There's something I need to tell you before someone else does

I racked my brain over and over, trying to understand what that could possibly mean, but I couldn't find an answer. Old-ish me would have obsessed over it, thinking the worst, like, is he sick? Is he getting married? Did he break up with his boyfriend? Or, worse of all, he's he leaving for good? I even asked Valerie if she knew whether something was up with Ben, but she said he seems his usual self.

I have to disagree there. I don't know how can someone like Valerie, who's known him so long, not see that Ben has been acting weird. He seems antsy, worried, anxious, as if there's something that's eating out at him and he doesn't know how to come to the bottom of it. I did ask him if everything was ok, if maybe he got bad news from his family – with his stepdad being ill, you never know. But he said everything's fine, he just needs to talk to me, four eyes, just the two of us.

He made it sound like impending doom. Like it's something that may pull us apart forever, which really worried me, but then Jeremy made me notice that it was probably way less than what it felt like, and that it's just that "we need to talk" in whichever version tends to alarm us way more than it should.

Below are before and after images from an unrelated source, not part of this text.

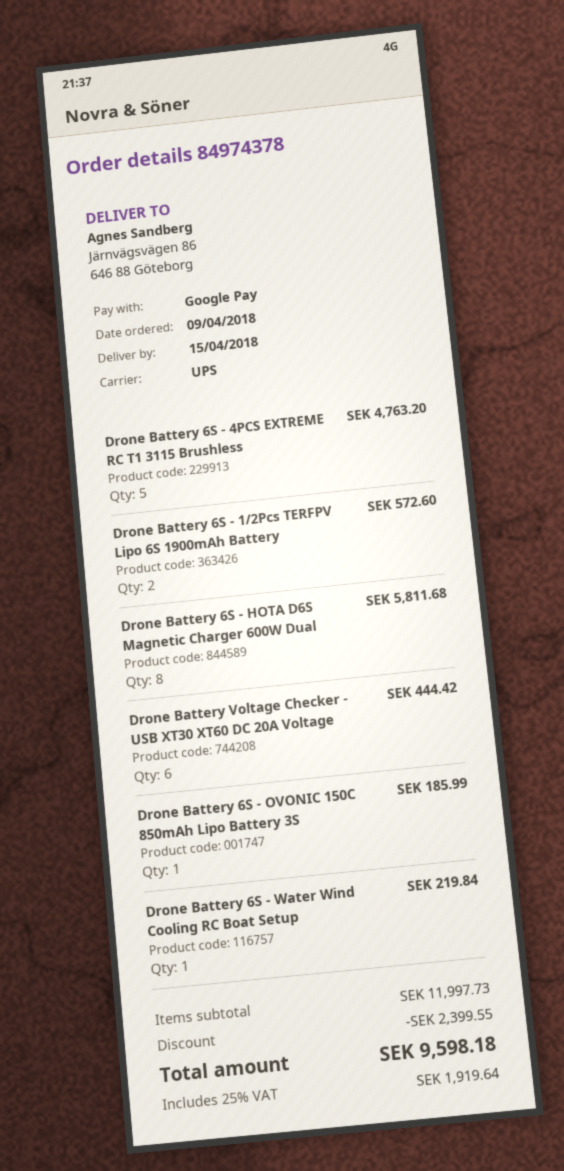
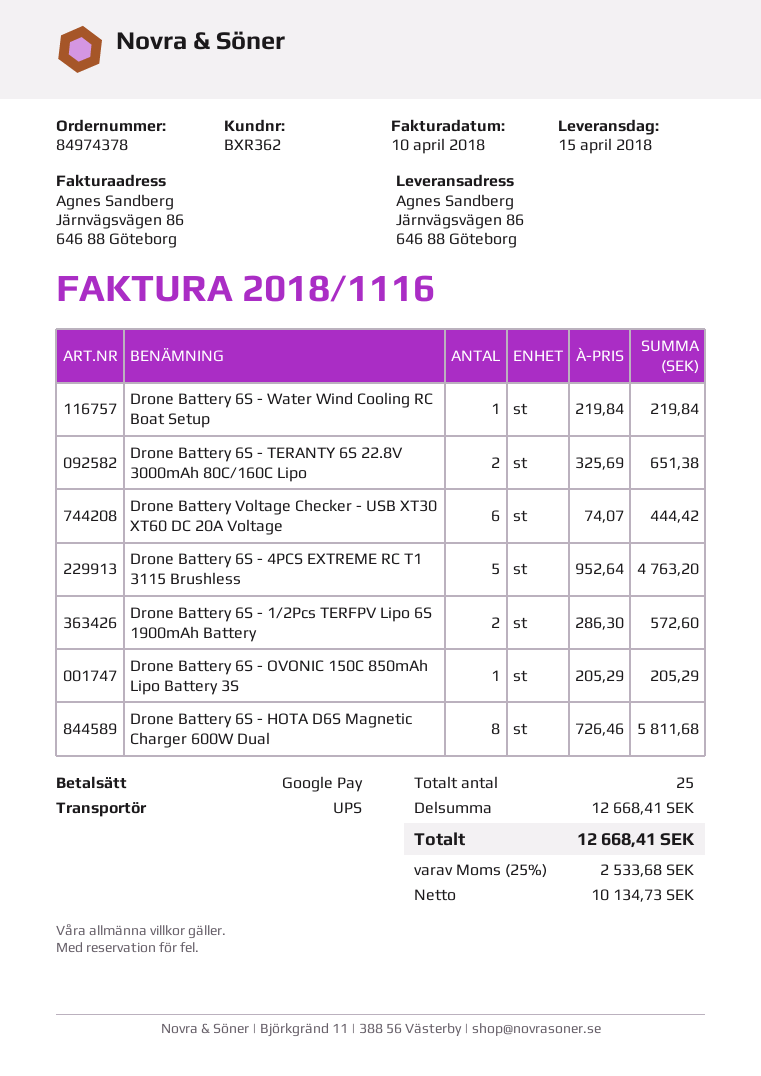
Drone Battery 6S - OVONIC 150C 850mAh Lipo Battery 3S: 1 for 185.99 -> 1 for 205.29
Drone Battery 6S - TERANTY 6S 22.8V 3000mAh 80C/160C Lipo: none -> 2 for 651.38
subtotal: 11997.73 -> 12668.41
discount: 2399.55 -> none
tax: 25% = 1919.64 -> 25% = 2533.68
total: 9598.18 -> 12668.41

I guess he's right, but it still remains that whatever Ben needs to tell me, it's nothing good. Otherwise why would he say he needs to tell me before someone else does? It must be something I need to know directly from him, and that can only be one of the things I thought. Maybe he's really leaving.

As selfish as it may sound, I really hope it's not true. I'm only now starting to piece my life together, and I don't think I could do it without Ben. I mean, sure, Valerie is huge help, and Jeremy is so supportive it's really amazing, but ... Ben is the one that started it all, so to speak. Not to mention that there is this odd bond between us, something that's more than friendship yet it's not, you know, sentimental.

I laughed to myself, thinking about it as I walked back to the couch. More than friends, less than lovers. That's Reese and Carter. Are we Mr. Reese and Detective Carter? Ben doesn't look like the dark and stormy type that keeps dangerous secrets and hides a deeply troubled past. And I'm not a tough and determined single mother with a moral compass that never strays from the right direction, am I? But it's true that we're more than friends. And I like it.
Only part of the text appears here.